The prophylaxis segment is projected to grow at a CAGR of 11.61% over the forecast period, owing to increasing preference for preventive treatment strategies that reduce the frequency and severity of hereditary angioedema attacks. Long term disease control improves patient quality of life and supports consistent daily functioning, which encourages adoption among individuals with recurrent symptoms.
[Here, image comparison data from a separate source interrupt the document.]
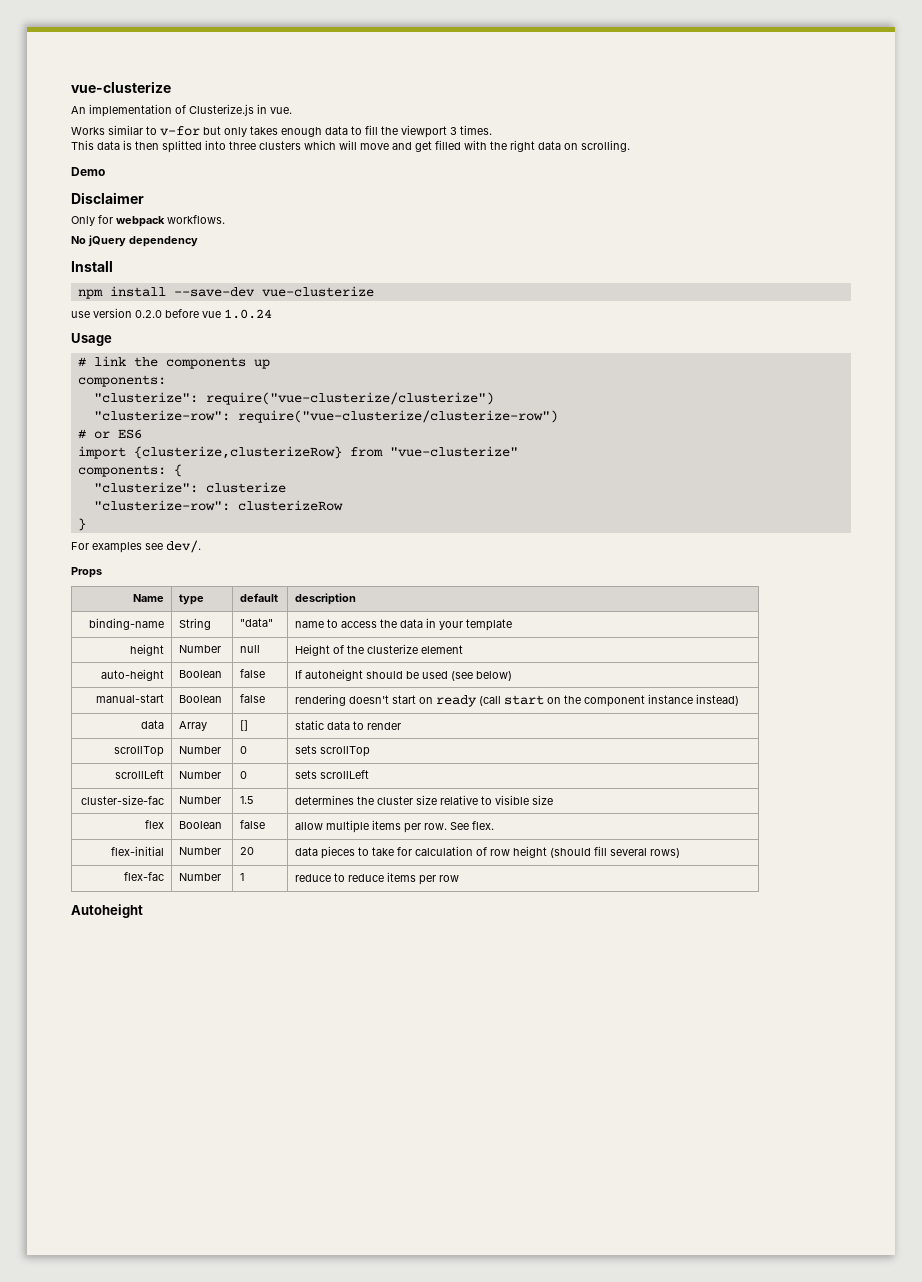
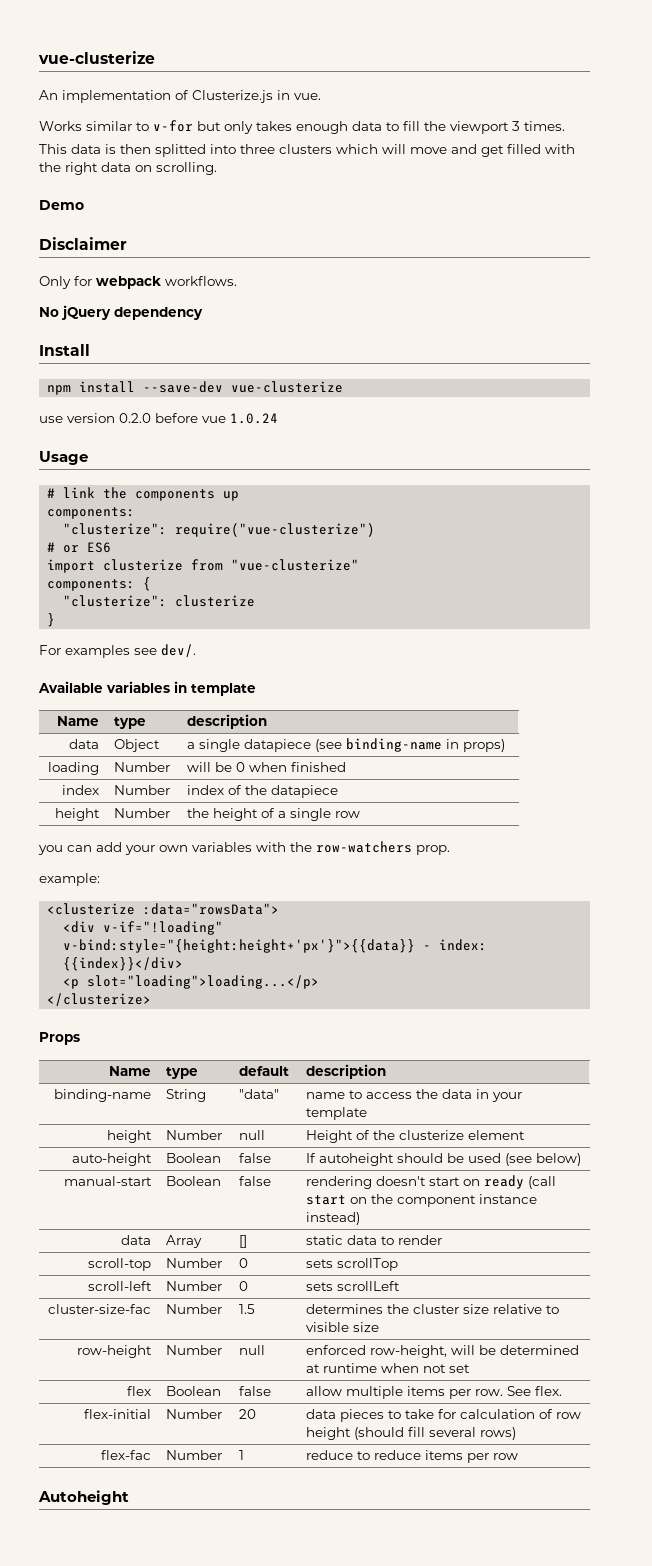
[205,392,494,405] [93,410,558,423] require("vue-clusterize/clusterize") // "clusterize-row": require("vue-clusterize/clusterize-row") -> [175,523,376,537] require("vue-clusterize")
[133,446,342,459] {clusterize,clusterizeRow} -> [103,559,184,571] clusterize
[93,500,343,511] // "clusterize-row": clusterizeRow -> (256, 601) none
(201, 546) none -> [38,681,256,696] [57,716,100,726] [113,717,146,729] [186,714,267,729] [69,739,100,749] [113,739,160,752] [186,738,505,752] [48,762,100,775] [113,762,170,772] [186,762,346,772] [62,785,100,795] [113,785,170,795] [186,785,338,798] [55,808,101,821] [113,808,170,818] [186,808,360,821] [38,841,450,855] [39,873,100,886] [47,903,280,915] [63,921,224,935] [63,939,488,953] [63,957,184,971] [63,975,320,989] [47,993,152,1006] // Available variables in template // Name | type | description // data | Object | a single datapiece (see binding-name in props) // loading | Number | will be 0 when finished // index | Number | index of the datapiece // height | Number | the height of a single row // you can add your own variables with the row-watchers prop. // example: // <clusterize :data="rowsData"> // <div v-if="!loading" v-bind:style="{height:height+'px'}">{{data}} - index: {{index}}</div> // <p slot="loading">loading...</p> // </clusterize>
[113,746,164,757] scrollTop -> [88,1258,152,1271] scroll-top
[114,770,164,779] scrollLeft -> [88,1281,153,1291] scroll-left
(554, 800) none -> [77,1345,153,1358] [165,1345,222,1355] [238,1345,265,1355] [305,1345,579,1358] [305,1363,470,1373] // row-height | Number | null | enforced row-height, will be determined at runtime when not set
Availability of long-acting biologics and emerging oral therapies has enhanced convenience and adherence compared to earlier treatment options. Physicians are increasingly recommending prophylactic therapy for patients with moderate to severe disease burden to minimize emergency interventions. Expanding clinical evidence demonstrating sustained efficacy and safety continues to strengthen confidence in preventive approaches. For instance, in August 2025, Ionis Pharmaceuticals announced that the U.S. Food and Drug Administration had approved DAWNZERA, donidalorsen, as the first and only RNA-targeted prophylactic treatment for hereditary angioedema in adults and pediatric patients 12 years and older, administered at 80 mg via subcutaneous autoinjector once every four weeks or eight weeks. In the Phase 3 OASIS HAE study, Q4W dosing reduced monthly attack rates by 81 percent versus placebo over 24 weeks and by 87 percent from the second dose, with approximately 90 percent reduction in moderate to severe attacks, while the OASISplus extension showed a 94 percent mean reduction after one year and a 62 percent reduction over 16 weeks in switch patients, with 84 percent preferring the therapy. Ongoing innovation focused on extended dosing intervals and targeted mechanisms is expected to support segment expansion.
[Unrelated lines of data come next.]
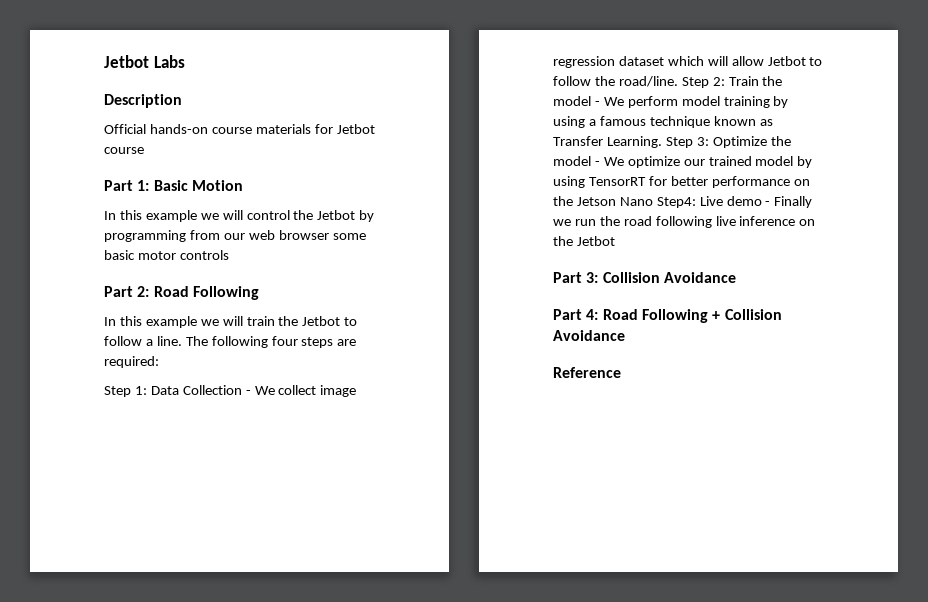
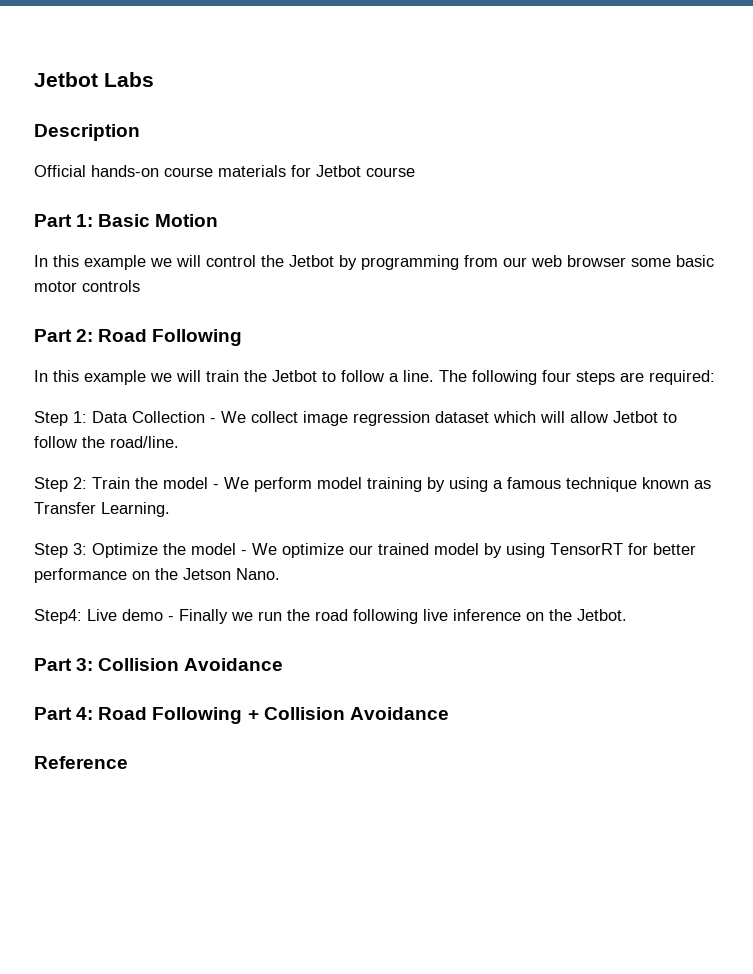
(678, 81) none -> (179, 442) //
(662, 142) none -> (170, 509) //
[619,197,653,206] Nano -> [236,568,280,580] Nano. //
[576,236,615,246] Jetbot -> [577,609,627,621] Jetbot.

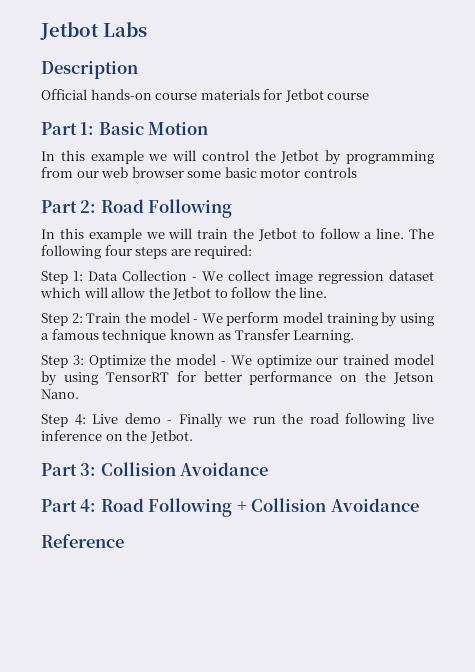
(608, 417) none -> [148,287,170,298] the
[110,436,179,448] road/line. -> [299,287,328,298] line.
[34,609,82,624] Step4: -> [41,414,86,427] Step 4:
Route of Administration Insights

The intravenous segment dominated the market, accounting for 54.58% of revenue in 2025, driven by the widespread use of intravenous C1-Inhibitor concentrates therapies for both acute treatment and prophylaxis in the management of hereditary angioedema. These therapies provide rapid systemic absorption and predictable therapeutic response, which supports strong physician confidence in clinical settings. Hospital-based administration and specialist supervision contribute to treatment reliability, particularly for severe cases. Established clinical experience with intravenous products has reinforced their continued utilization across major markets. Availability of well-known branded therapies with proven efficacy further strengthens segment demand. Continued use in emergency care and high-risk patient populations is expected to sustain segment dominance over the forecast period.

The oral segment is projected to grow at a CAGR of 15.88% over the forecast period, driven by increasing patient preference for convenient, noninvasive treatment options in hereditary angioedema management. Oral therapies reduce the need for injections or hospital visits, thereby improving adherence and the overall treatment experience. Advancements in small-molecule drug development have enabled effective targeting of the kallikrein pathway through oral formulations. Physicians are showing growing interest in prescribing oral prophylactic therapies for long-term disease control. Expanding clinical evidence supporting the safety and efficacy of these treatment options is strengthening confidence in them. Ongoing pipeline innovation focused on improved dosing convenience and sustained therapeutic response is expected to accelerate segment growth.

Regional Insights

North America held the largest hereditary angioedema therapeutics market share of 39.50% in 2025 due to advanced healthcare infrastructure and strong presence of leading biopharmaceutical companies. High disease awareness among clinicians supports early diagnosis and timely treatment initiation. Availability of multiple approved therapies provides physicians with diverse treatment options tailored to patient needs. Favorable reimbursement coverage improves patient access to premium biologic therapies. Active research programs and clinical trial activity strengthen regional leadership in innovation. Established specialty care centers contribute to consistent treatment adoption across the region.

U.S. Hereditary Angioedema Therapeutics Market Trends

The U.S. represents the largest share within North America, supported by high diagnosis rates and extensive specialty treatment networks. Strong commercial presence of major pharmaceutical companies accelerates product availability and market penetration. Physicians have access to advanced biologics, prophylactic therapies, and emerging oral treatments. Patient advocacy organizations enhance awareness and encourage adherence to long-term treatment plans. Significant investment in rare disease research drives continuous therapeutic innovation. Insurance coverage for specialty drugs supports sustained market demand.

Europe Hereditary Angioedema Therapeutics Market Trends

Europe hereditary angioedema therapeutics market shows steady growth driven by structured healthcare systems and increasing rare disease awareness. Regional clinical guidelines support standardized diagnosis and treatment approaches across multiple countries. Access to both plasma-derived and recombinant therapies strengthens treatment availability. Collaborative research initiatives among academic institutions and pharmaceutical companies encourage innovation. Expanding patient registries improve disease tracking and management efficiency. Growth in specialty care centers supports broader therapy adoption throughout the region.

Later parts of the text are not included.